### Problem requirements
Only the lines containing "Skills" should appear in the answer, copied from the listing below.

::: Listed entries

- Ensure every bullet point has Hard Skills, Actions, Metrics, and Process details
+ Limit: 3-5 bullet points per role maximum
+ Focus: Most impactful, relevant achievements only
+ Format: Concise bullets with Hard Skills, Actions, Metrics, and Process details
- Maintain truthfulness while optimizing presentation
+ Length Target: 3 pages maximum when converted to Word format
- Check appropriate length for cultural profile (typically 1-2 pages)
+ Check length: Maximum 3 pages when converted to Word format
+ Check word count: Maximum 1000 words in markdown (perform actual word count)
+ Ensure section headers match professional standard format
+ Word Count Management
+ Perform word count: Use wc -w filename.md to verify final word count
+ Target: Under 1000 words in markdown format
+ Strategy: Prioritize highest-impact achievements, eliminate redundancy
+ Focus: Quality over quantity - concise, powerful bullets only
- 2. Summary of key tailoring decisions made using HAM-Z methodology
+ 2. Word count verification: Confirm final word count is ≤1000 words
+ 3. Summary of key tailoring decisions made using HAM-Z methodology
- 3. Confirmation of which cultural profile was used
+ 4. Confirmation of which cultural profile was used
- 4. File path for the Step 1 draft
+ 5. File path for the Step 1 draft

::::::

### Response
- Ensure every bullet point has Hard Skills, Actions, Metrics, and Process details
+ Format: Concise bullets with Hard Skills, Actions, Metrics, and Process details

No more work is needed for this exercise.